I ask her, “David still alive?”
“So far it seems he is. I called his office asking for him and they said he was already in surgery.” She tilts the iPhone’s screen toward me. “I’ve pulled up a map of the facility. It’s like any other major hospital, a complete maze. Plus there are cameras everywhere.”
“So we just don’t walk in and grab him?”
“I’m afraid not.”
“What if we try contacting him?”
“John, I know you think Eli and I are being selfish right now, but this is our only option. We can’t contact David, at least as things currently stand. Like Eli said, they’re not going to touch him until they know we’re in the area.”
“So we’re just going to, what, wait outside and hope one or the other shows up first?”
Marta sighs. She puts down the iPhone, rubs her eyes. She glances toward the truck stop. “I might as well use the restroom while we’re here. We have another two hours ahead of us.”
Once she’s gone, I tell Ashley, “I’m not letting my brother be bait. That’s complete bullshit.”
“I agree, but right now I don’t think we have much choice, just like your mother said.”
“She’s not my mother.”
Ashley sighs.
I ask, “What are you still doing here anyway?
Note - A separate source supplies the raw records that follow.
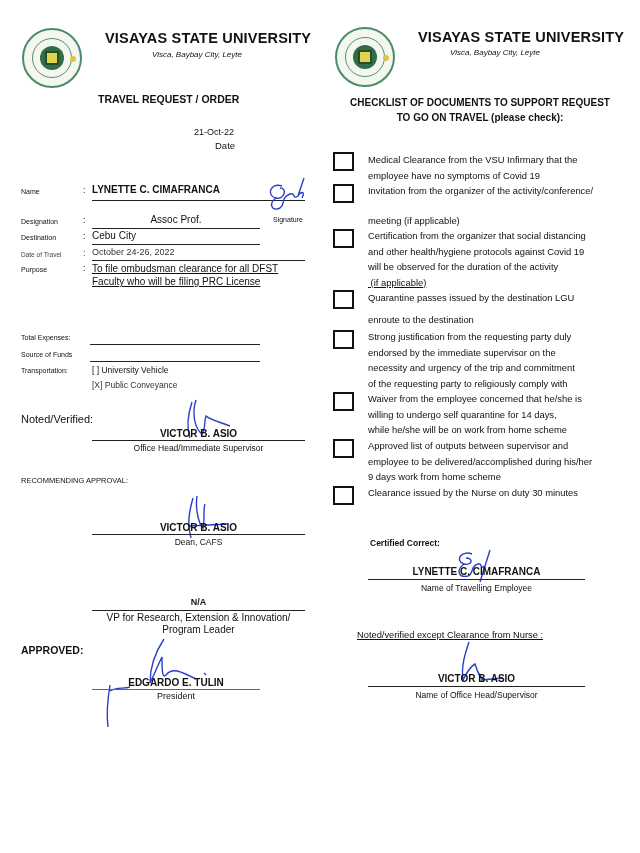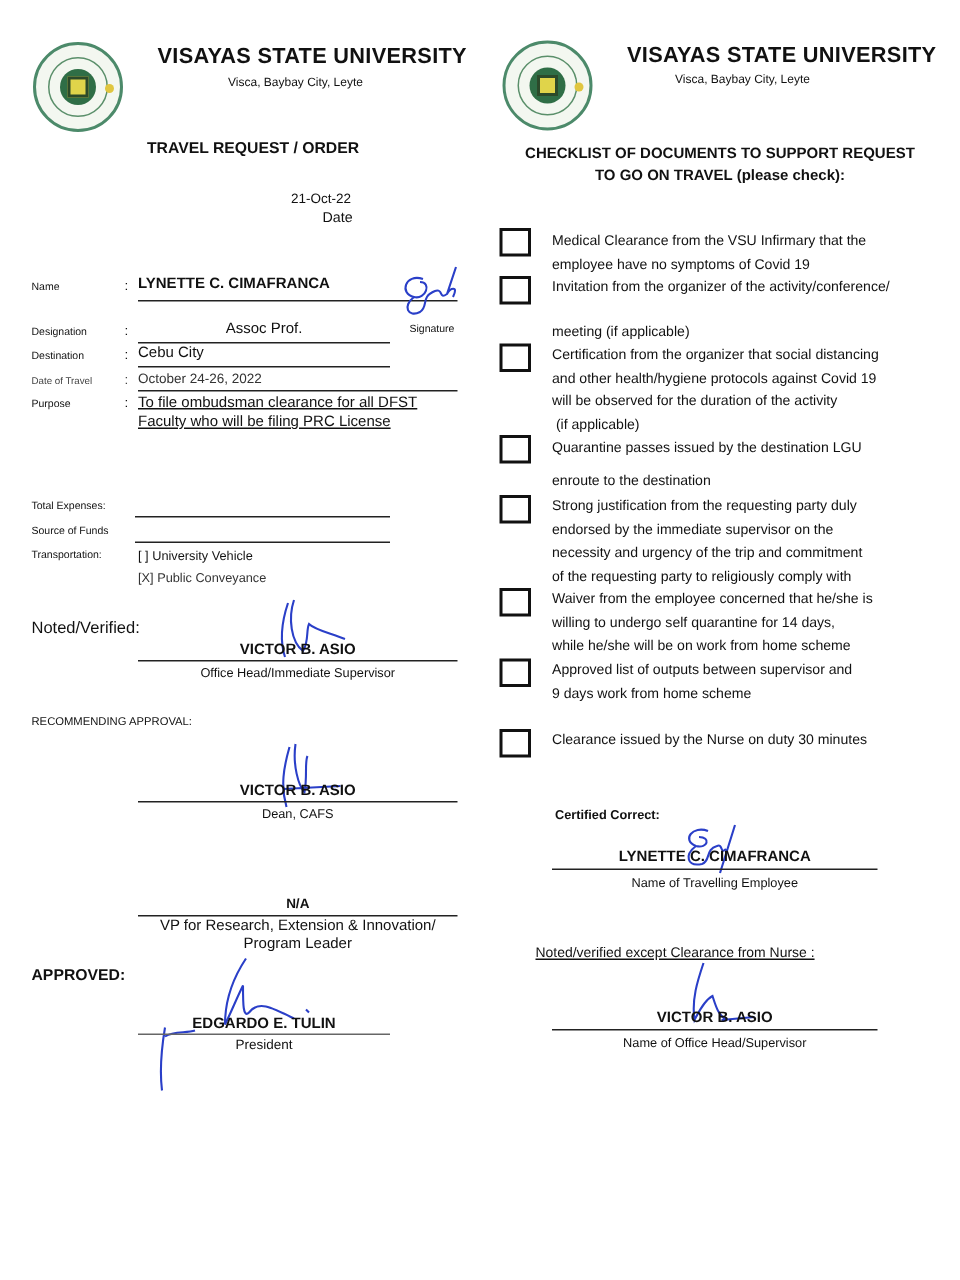--- a/index.html
+++ b/index.html
@@ -12,7 +12,7 @@
   .logo .sq { position: absolute; left: 21px; top: 21px; width: 14px; height: 14px; background: #e0d44a; border: 2px solid #2c4a2a; }
   .logo .dot { position: absolute; right: 4px; top: 26px; width: 6px; height: 6px; border-radius: 50%; background: #e0c640; }
   .uni { font-size: 14.5px; font-weight: bold; letter-spacing: 0.2px; }
-  .addr { font-size: 8px; }
+  .addr { font-size: 8px; font-style: italic; }
   .h2 { font-size: 10.5px; font-weight: bold; }
   .lbl { font-size: 7px; }
   .colon { font-size: 9px; }

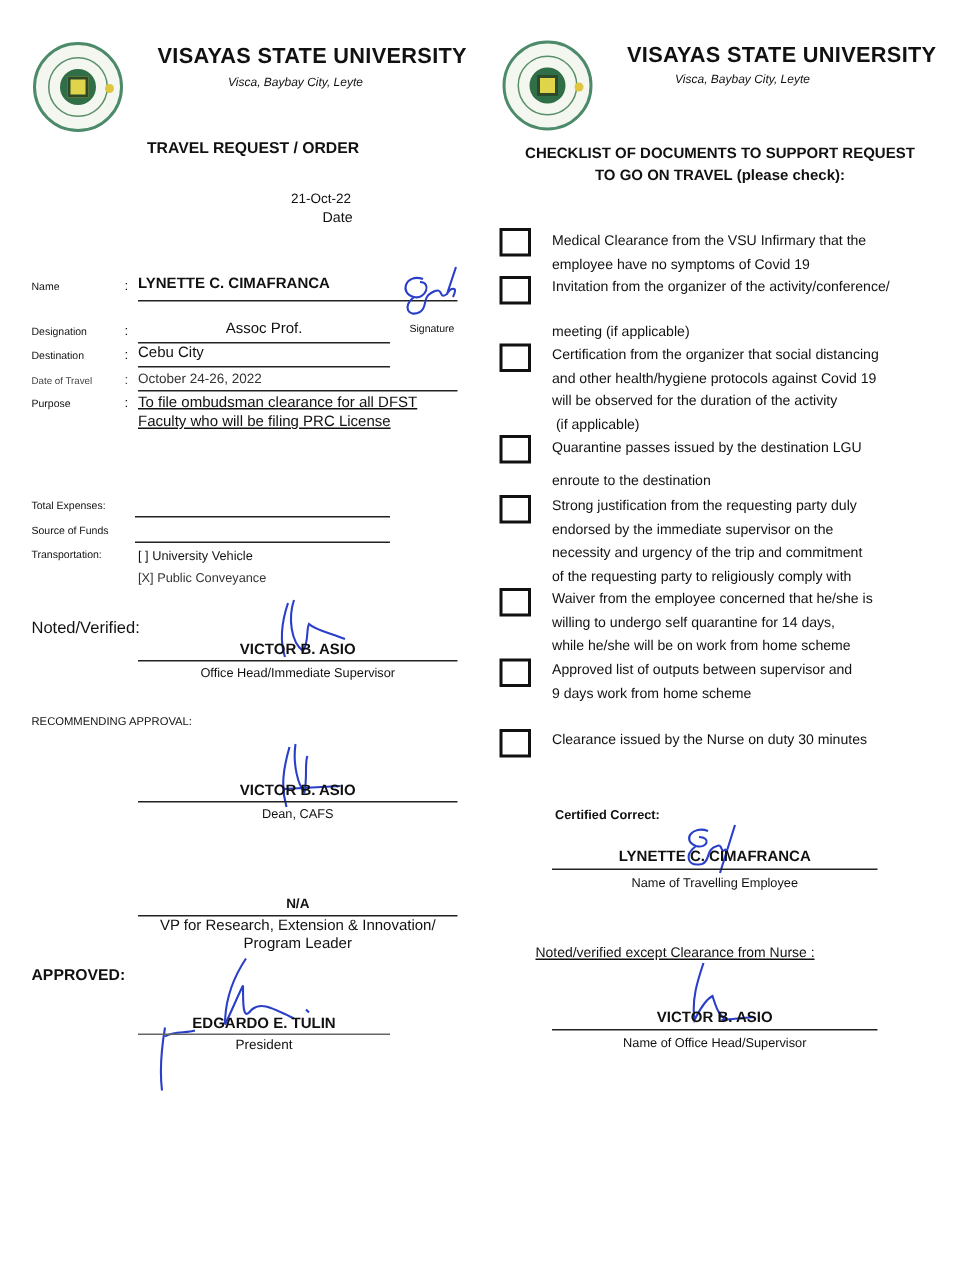--- a/index.html
+++ b/index.html
@@ -149,7 +149,7 @@
     <div>Certification from the organizer that social distancing</div>
     <div>and other health/hygiene protocols against Covid 19</div>
     <div>will be observed for the duration of the activity</div>
-    <div style="white-space:pre;"> (if applicable)</div>
+    <div style="white-space:pre;text-decoration:underline;"> (if applicable)</div>
   </div>
 
   <div class="abs cb" style="left:333px;top:290px;"></div>

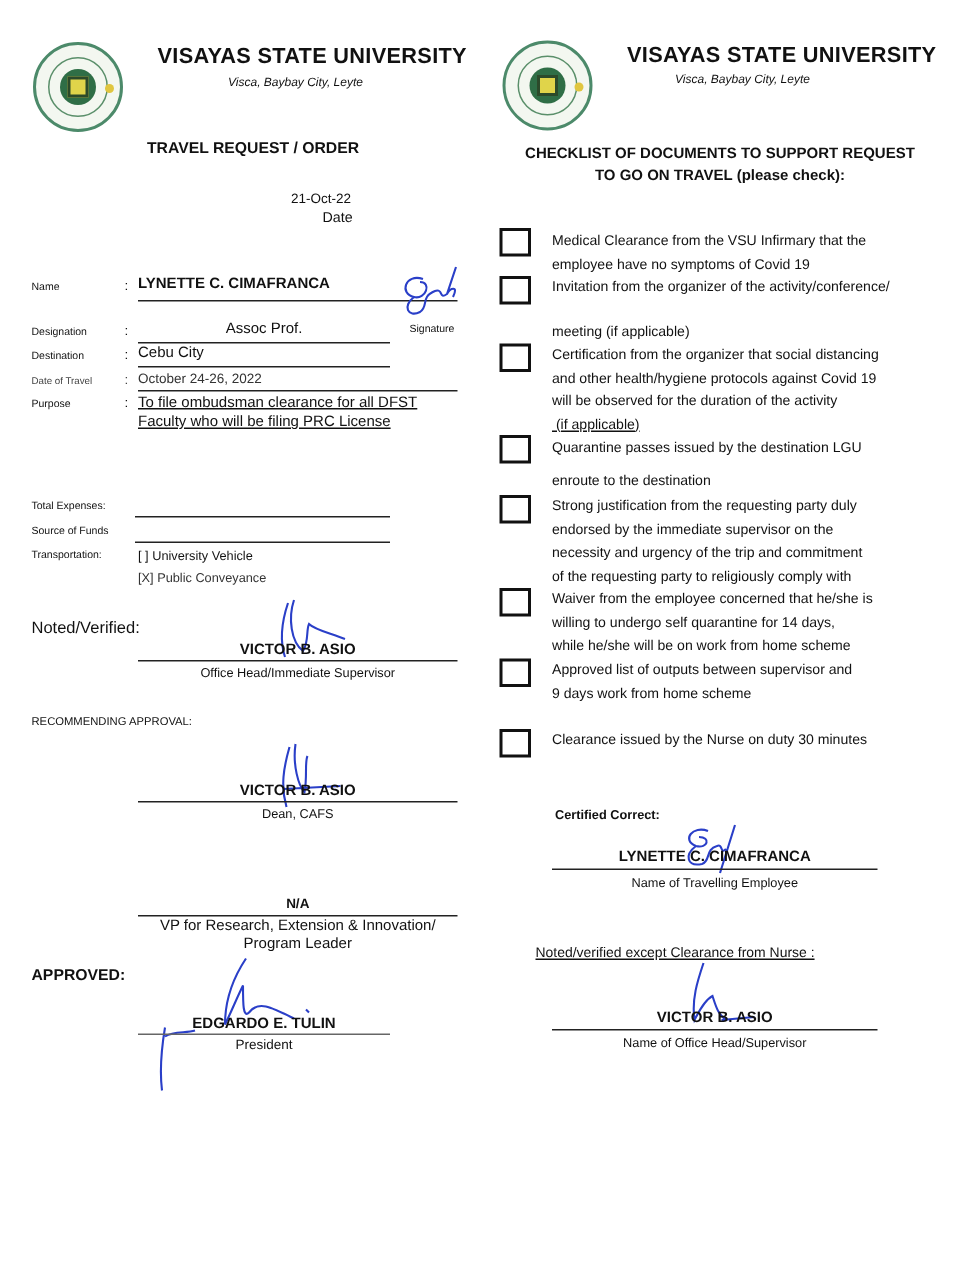--- a/index.html
+++ b/index.html
@@ -178,6 +178,7 @@
   <div class="abs cb" style="left:333px;top:439px;"></div>
   <div class="abs ck" style="left:357px;top:438px;">
     <div>Approved list of outputs between supervisor and</div>
+    <div>employee to be delivered/accomplished during his/her</div>
     <div>9 days work from home scheme</div>
   </div>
Seriously, you should make a run for it.”
“I want to see this through.”
“Why?”
“I have my own reasons.” She pauses a beat, then lets out a deep breath. “I’m a journalist, okay? Almost all my career I’ve done fluff pieces on celebrities. My whole life has been shallow like that. For once, I’d like to do something meaningful.”
“So what, you plan to expose these people?”
“If I can, yes. I can’t stand what they did to Melissa and her family.”
“You heard what Eli said before. They’ve already tried bringing this to the press. Each time it ended in a reporter’s death.”
She’s quiet for another beat, then says in a soft voice, “I still have to try.”
I glance out the window and watch the trooper exit the gas station and climb into his cruiser. He backs the car out of the space and heads for the exit. Coming in the entrance at the same time is a large ambulance. It doesn’t park in front of truck stop but in one of the spaces farther back. Two EMTs steps out and head inside.
I ask, “You still want to help me?”
“Yes.”
“Good. Because I think I have a plan.”
thirty-eight
The Medford Medical Center sat near the heart of the city, a sprawling twelve-story building that encompassed an entire block. It had a helicopter pad. It had a garden. It had a fountain. It had basically everything you would expect from a modern day non-profit medicine mansion. Even from a half mile away, as they drove closer and closer to the hospital through the city streets of Medford, they could see the large glass structure shimmering in the midday sun.